10.7.07

Behind closed doors



I absolutley hate executive session.

BOOOOOOOOOOOOOOOOOOOOOOOOOOOOOOOOOOOO!

9.7.07

It's going to be a good week



I'm expecting six seperate packages in the mail in the next several days. Words can't express how happy I am just waiting for them.

2.7.07

I'm an old man



I love fireworks. I love the BOOMS, the crackles, the sparkles and the faint smoke trails. I love the concussion of the shells being fired and the split second delay it takes the sound to reach my ears after my eyes have already seen the explosion of light. I love the oohs and ahhs. Set it all to a John Phillip Sousa march and I'm in Heaven.

That said, I'm just about fed up with the idiots in my neighborhood (I live just outside city limits) who think July 4 begins at 6 p.m. June 20 and doesn't stop until who knows when (God willing, July 4 at midnight). Judging by the constant bangs and stacatto pops, Either my neighbors are all pyromaniacs with too much money or there have been a lot of drive bys recently. "You young whipper-snappers are gonna set my house on fire!"

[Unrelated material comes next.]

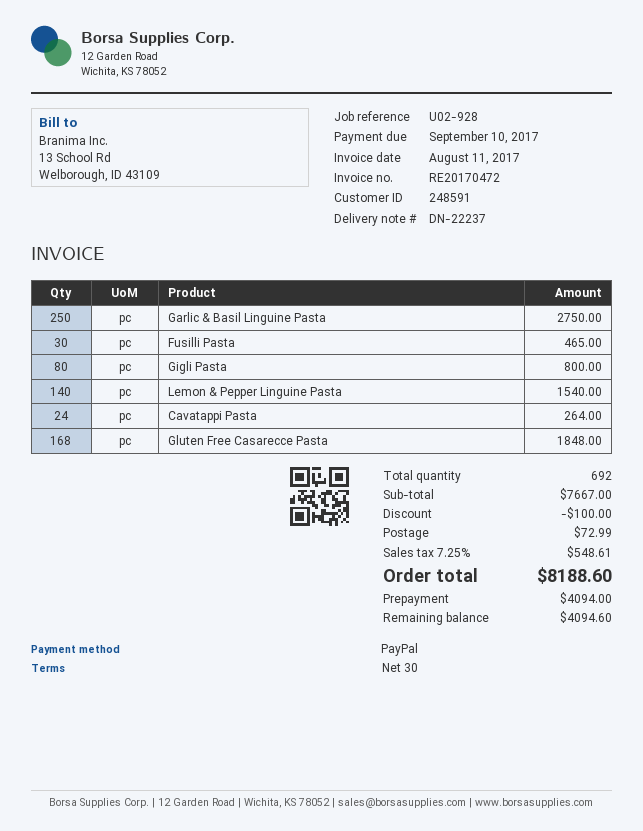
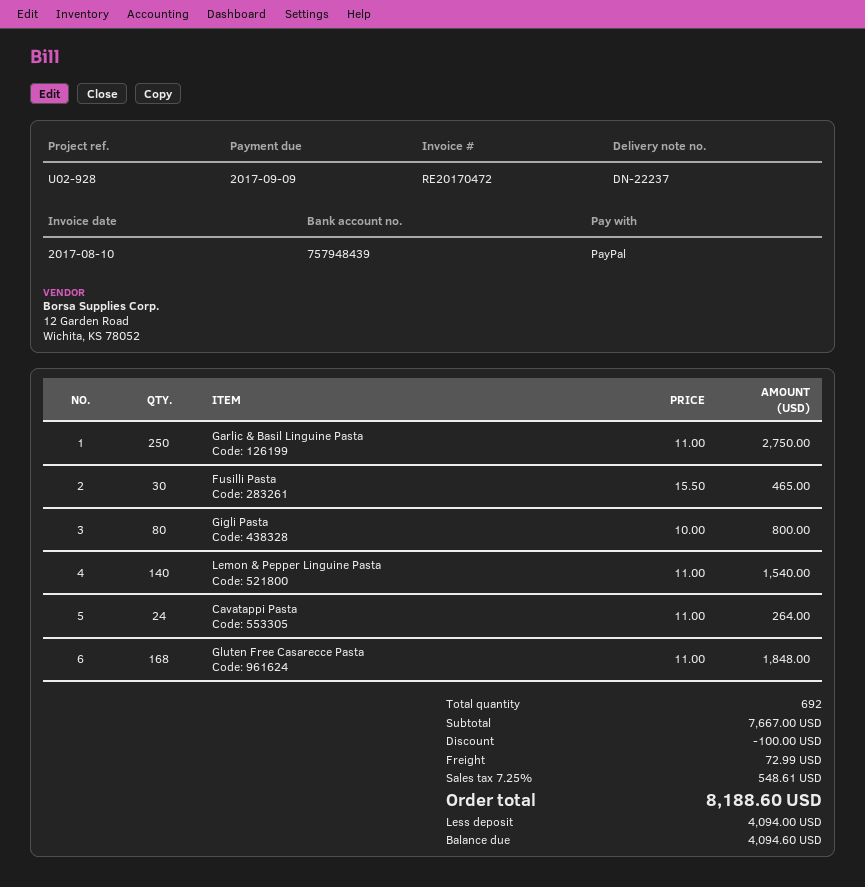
invoice date: 2017-08-11 -> 2017-08-10
due date: 2017-09-10 -> 2017-09-09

I remember loving shooting off Roman Candles and popping firecrackers as a kid, but looking back it seems so stupid. How did I not kill myself or maim my friends/family? And the cost! Good grief! It's kind of like my argument against cigarettes: how can you afford such a habit? My neighbors have probably each dropped $100, and that was before it was even July! I feel like shaking my fist from my front porch: "Get a savings account!"

Like I said, I LOVE fireworks and I LOVE celebratin our independence, it's just that in my old age I perfer to love it done by professionals and on the fourth day of the seventh month. I am old man. Sigh.

Then again, I've been an old man for a while now. I realized that the day I was at Falls Creek and thought the skirts were too short and the music too loud.

14.5.07

I have a dream




Someday, I'm going to throw out all my socks and just go out and buy like 20 pairs of the same brown socks. Then I'm going to throw them all in a drawer. I'm never going "fold them"/roll the up into pairs when I do laundry either... just throw 'em in the drawer. I'll never have to worry about an odd number of socks and they'll always be a perfect match.

You've got to have goals in life.

7.5.07

I wonder if I can still do it



Ka-rip! Ka-rap! ka-rippolo tipollo tap,
O O rincto lincto hi-o totamus,
Hopula skipula copula gotamus,
Chink-ta-lak chink-ta-lee ka-willa ka-walla ka-victory!
Ooh Ooh hoog-u-la choog-u-la koog-u-la can,
Rag-u-la tag-u-la melcian man,
Let 'er go rip let 'er go ruse,
Ting-u-la tang-u-la turn 'em a loose,
ZIP! BANG! OBU!


Yep. Still can.

1.5.07

Life's Simple Pleasures


Life's Simple Pleasure #21

New windshield wipers.

5.4.07


It's an amazingly wonderful feeling when your check book balances to the penny.

It's also an amazingly wonderful thing when that balance is positive.

23.3.07



I'm sorry, but there's no way the Colorado River carved the Grand Canyon. I don't care how many years you give it, it takes way more blind faith to believe a river did that than to believe God carved it with His own hands.

2.3.07

Der Mächtige Missouri Fluss, oder Der Rhein Fluss... Nehmen Sie Ihre Wahl
(The Mighty Missouri River, or the Rhine)



Germany and its culture and language somehow have a more profound impact on Missouri than one might think.

For example, before the capital city and my home, Jefferson City, was named after our third president, it was known as Old Muenchenberg. Today, Jeff City's "sister city" is the original Muenchenberg in Germany.

You want another example? Jefferson City is situated within the Missouri River Valley... or at least that's I thought. The "officially recognized" name for this geographic region is the Missouri Rhineland.

I live in the frickin' Rhineland.

28.2.07

Give it up for Lent!



I’m proud to be a Baptist (or, as my sister now refers to the denomination, “a dipper”), but I do enjoy certain aspects of the Catholic liturgical tradition, including Lent.

Now, I can’t find much biblical basis to support not eating meat on Friday (but fish is OK and you’re exempt if you’re older than 59… the rule is also lifted if St. Patrick’s Day falls on a Friday so Catholics can eat corned beef), but I think no harm can come from giving up something I think I can’t live without. The idea, at least as far I can interpret the catechism, is to think of Christ’s suffering every time you desire that which you’ve temporarily sacrificed.

For my Catholic friend Justin, his sacrifice was CDs and Sprite. Yeah, he really went all out. I don’t know if I could do without music.

No word yet on if Luis is giving anything up.

My “sacrifice” is that from Ash Wednesday (Feb. 21) to Easter (April 8), I’m going to do my best to avoid Dr Pepper and fast food. Actually, that will probably be a lot tougher than Justin giving up his Weezer.